## DATA TO EXAMINE
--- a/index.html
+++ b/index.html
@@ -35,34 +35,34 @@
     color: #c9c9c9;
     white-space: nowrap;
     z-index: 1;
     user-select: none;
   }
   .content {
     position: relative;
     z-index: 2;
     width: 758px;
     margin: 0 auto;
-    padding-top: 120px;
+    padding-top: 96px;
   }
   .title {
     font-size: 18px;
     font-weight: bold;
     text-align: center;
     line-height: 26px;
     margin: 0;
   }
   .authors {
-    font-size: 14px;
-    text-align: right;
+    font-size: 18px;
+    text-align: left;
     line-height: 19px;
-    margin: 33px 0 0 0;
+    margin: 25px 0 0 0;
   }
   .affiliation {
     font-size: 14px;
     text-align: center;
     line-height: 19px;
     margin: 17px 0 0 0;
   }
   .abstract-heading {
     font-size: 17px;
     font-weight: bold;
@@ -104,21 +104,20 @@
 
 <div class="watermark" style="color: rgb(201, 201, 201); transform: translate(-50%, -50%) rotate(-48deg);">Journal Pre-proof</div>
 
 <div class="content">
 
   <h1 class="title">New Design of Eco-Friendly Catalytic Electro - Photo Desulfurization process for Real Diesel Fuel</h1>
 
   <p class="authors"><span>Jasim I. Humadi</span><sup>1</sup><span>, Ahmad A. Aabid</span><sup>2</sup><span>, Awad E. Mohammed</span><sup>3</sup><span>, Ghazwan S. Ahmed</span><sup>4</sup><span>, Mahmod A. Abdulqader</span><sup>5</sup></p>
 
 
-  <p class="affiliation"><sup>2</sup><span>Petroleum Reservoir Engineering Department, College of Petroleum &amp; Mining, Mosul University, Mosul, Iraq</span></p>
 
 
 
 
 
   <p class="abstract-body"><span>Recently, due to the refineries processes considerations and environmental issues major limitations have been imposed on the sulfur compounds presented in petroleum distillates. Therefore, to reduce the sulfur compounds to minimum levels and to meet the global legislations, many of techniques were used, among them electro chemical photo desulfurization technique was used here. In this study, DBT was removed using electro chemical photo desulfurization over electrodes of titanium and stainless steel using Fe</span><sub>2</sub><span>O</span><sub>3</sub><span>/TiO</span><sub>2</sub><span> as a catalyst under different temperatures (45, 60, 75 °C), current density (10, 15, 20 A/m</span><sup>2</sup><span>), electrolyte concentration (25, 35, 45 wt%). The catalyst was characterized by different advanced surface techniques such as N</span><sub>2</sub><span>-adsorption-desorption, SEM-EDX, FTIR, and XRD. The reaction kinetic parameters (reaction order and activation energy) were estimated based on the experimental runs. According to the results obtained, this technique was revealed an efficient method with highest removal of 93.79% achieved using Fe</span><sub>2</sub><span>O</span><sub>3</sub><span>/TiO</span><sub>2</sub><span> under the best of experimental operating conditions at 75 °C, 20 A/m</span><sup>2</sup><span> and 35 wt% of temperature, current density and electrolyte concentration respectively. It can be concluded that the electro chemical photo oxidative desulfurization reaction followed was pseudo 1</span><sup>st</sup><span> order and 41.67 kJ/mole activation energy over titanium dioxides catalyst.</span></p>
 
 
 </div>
==
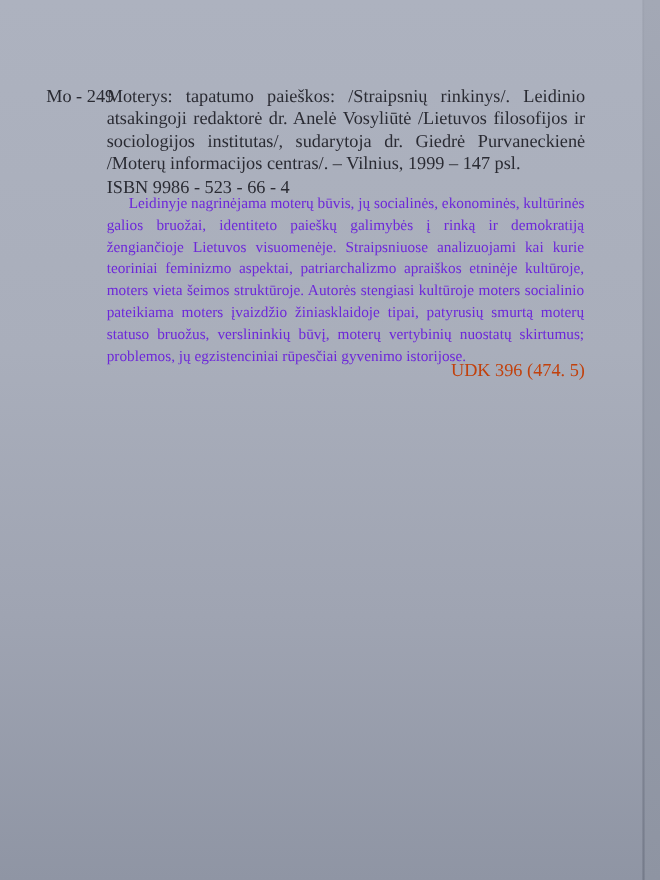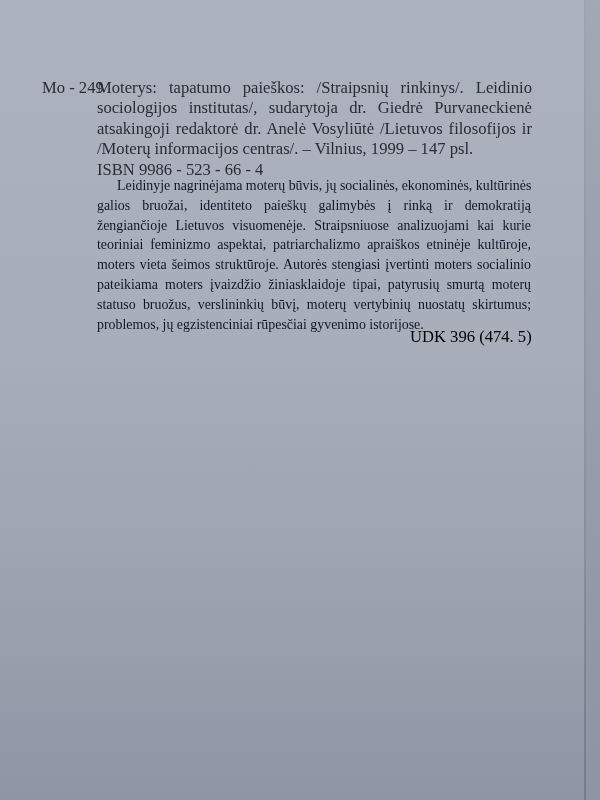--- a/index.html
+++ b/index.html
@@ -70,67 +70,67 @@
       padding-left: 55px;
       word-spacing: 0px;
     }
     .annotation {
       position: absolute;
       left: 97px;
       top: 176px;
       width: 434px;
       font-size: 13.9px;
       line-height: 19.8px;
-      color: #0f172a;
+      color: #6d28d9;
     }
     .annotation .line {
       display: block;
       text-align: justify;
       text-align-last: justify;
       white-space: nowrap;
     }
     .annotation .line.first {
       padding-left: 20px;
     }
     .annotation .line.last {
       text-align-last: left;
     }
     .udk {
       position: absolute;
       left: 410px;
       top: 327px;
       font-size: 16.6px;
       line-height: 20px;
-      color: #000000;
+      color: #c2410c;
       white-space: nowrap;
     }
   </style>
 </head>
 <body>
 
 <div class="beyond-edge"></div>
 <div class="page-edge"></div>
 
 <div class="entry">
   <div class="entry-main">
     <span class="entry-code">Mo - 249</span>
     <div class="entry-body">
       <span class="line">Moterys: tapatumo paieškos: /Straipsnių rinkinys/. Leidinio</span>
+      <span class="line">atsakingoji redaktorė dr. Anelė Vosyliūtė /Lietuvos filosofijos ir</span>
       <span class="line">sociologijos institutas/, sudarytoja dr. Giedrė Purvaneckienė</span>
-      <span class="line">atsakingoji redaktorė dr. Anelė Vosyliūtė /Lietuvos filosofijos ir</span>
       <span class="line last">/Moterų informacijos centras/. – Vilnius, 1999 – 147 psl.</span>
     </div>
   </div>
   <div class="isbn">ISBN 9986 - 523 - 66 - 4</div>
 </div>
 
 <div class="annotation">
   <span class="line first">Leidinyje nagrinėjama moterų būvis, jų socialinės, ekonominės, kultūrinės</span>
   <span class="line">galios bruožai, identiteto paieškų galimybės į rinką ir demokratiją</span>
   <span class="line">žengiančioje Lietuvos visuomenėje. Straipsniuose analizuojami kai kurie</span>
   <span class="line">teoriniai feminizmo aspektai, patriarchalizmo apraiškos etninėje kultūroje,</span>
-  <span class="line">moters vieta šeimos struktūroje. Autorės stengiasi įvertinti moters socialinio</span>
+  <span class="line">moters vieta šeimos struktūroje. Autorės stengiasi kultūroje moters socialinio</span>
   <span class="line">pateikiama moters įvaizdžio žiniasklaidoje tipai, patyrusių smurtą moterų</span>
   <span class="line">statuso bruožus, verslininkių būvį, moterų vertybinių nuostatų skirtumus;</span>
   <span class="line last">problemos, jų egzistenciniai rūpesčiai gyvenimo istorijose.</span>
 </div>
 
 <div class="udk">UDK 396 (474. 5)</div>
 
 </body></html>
---
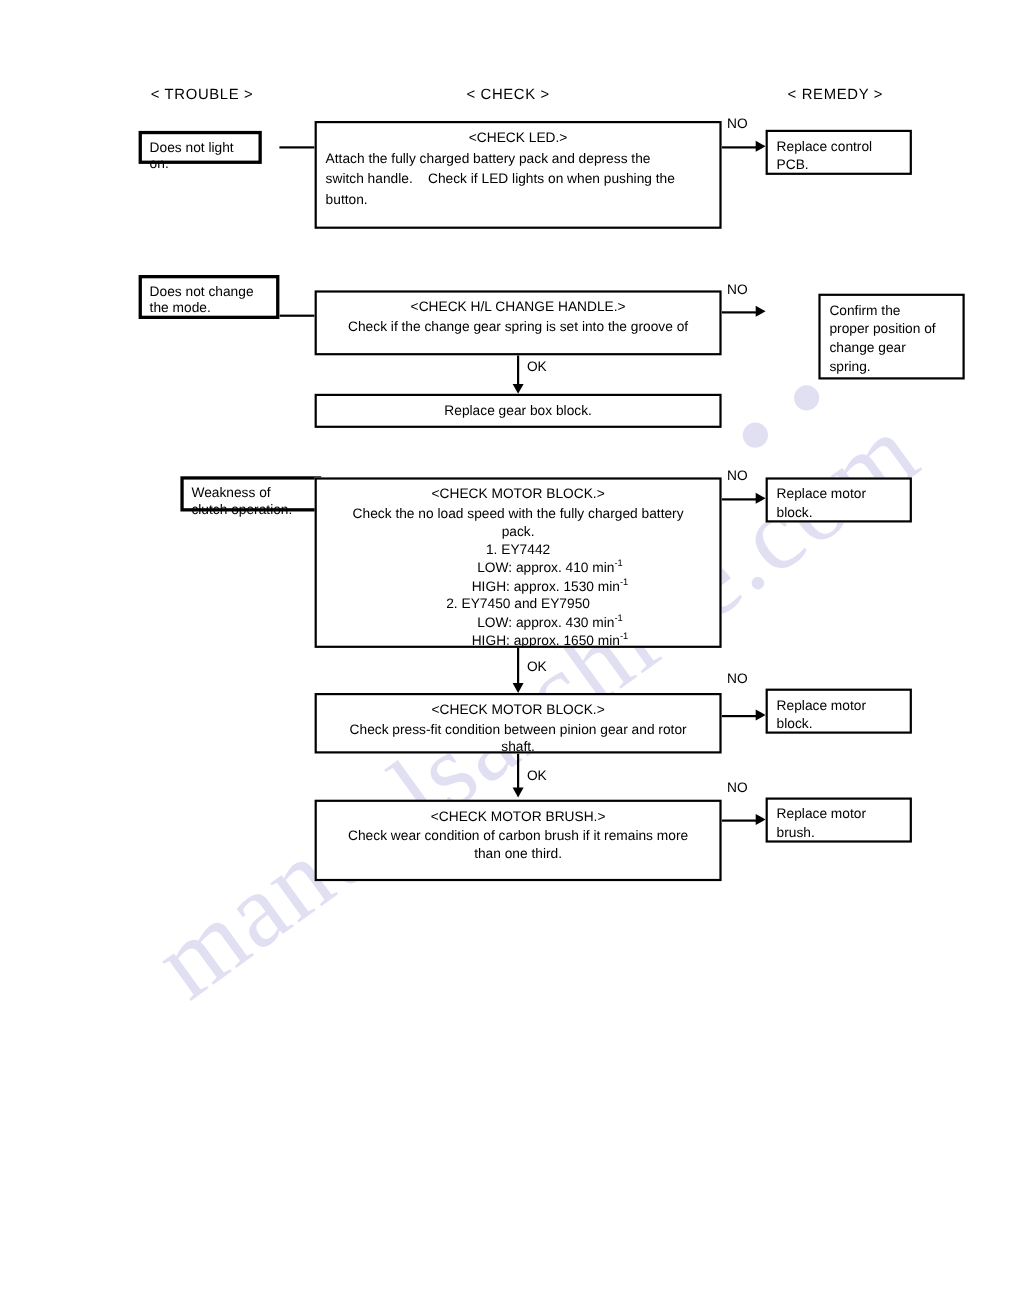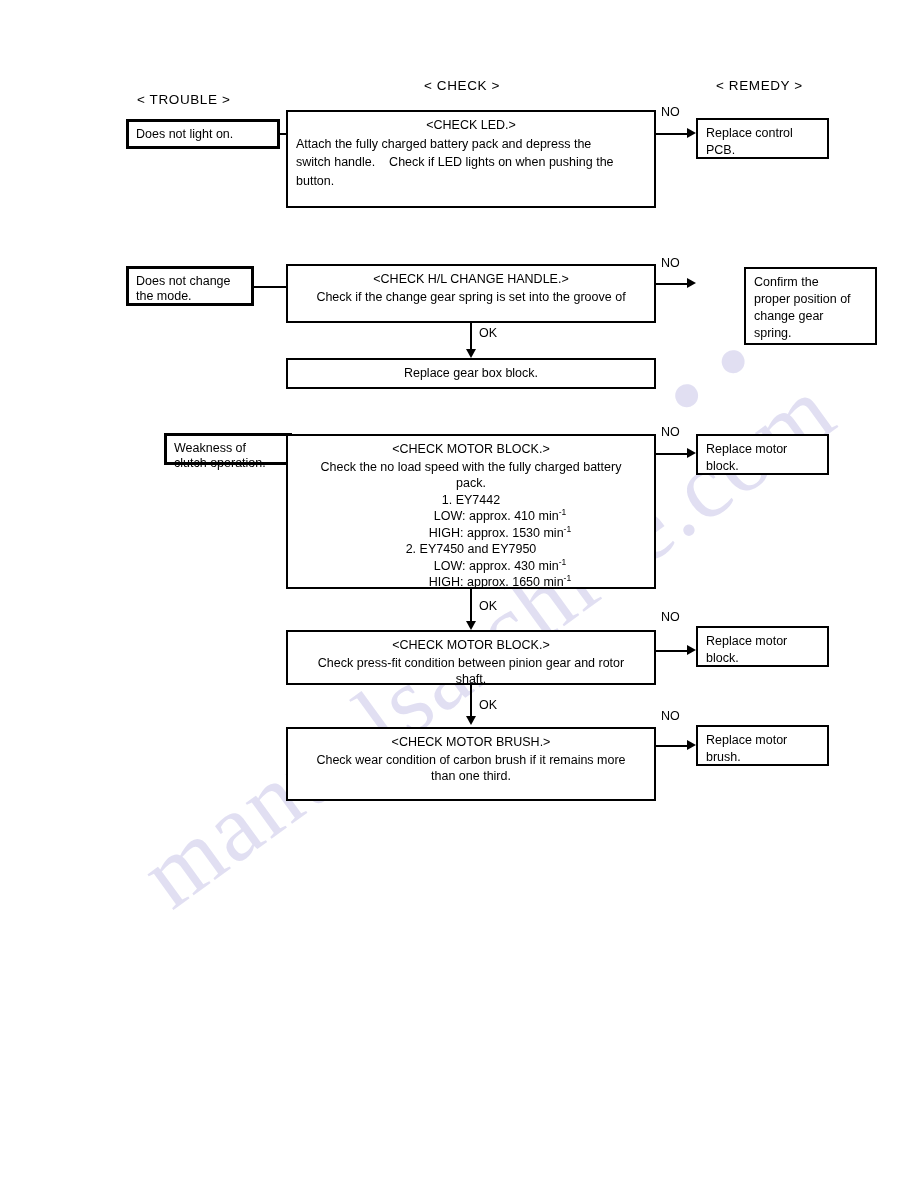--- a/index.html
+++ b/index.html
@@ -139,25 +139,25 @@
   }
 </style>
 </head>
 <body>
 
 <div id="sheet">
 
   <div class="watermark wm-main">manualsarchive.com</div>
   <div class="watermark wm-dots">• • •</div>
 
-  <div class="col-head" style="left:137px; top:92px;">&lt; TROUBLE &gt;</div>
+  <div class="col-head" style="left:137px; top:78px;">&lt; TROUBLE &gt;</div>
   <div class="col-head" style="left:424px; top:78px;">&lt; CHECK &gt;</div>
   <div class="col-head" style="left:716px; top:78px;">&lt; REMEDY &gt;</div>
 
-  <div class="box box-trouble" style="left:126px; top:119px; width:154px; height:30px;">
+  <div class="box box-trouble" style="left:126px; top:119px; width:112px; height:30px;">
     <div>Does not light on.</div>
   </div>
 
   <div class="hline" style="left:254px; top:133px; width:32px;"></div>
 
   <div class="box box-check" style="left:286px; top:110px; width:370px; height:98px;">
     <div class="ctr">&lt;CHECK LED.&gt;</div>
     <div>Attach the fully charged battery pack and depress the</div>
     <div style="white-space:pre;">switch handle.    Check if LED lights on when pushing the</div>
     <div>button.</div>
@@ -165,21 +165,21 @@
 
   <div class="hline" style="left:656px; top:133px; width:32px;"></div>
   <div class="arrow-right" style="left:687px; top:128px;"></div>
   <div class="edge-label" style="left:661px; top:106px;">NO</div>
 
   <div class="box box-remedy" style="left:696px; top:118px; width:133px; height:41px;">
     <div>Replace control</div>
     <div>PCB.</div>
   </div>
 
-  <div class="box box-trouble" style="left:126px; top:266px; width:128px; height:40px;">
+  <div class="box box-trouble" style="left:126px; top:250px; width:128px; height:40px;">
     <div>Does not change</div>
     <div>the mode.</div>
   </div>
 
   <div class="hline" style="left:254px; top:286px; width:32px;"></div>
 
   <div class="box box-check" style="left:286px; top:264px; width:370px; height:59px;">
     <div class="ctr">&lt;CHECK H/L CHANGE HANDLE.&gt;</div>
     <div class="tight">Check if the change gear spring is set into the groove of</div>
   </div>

## ASSIGNMENT
In the data above, find each line where the string "redaktorė" appears, then copy it.

## EXERCISE RESULT
+      <span class="line">atsakingoji redaktorė dr. Anelė Vosyliūtė /Lietuvos filosofijos ir</span>
-      <span class="line">atsakingoji redaktorė dr. Anelė Vosyliūtė /Lietuvos filosofijos ir</span>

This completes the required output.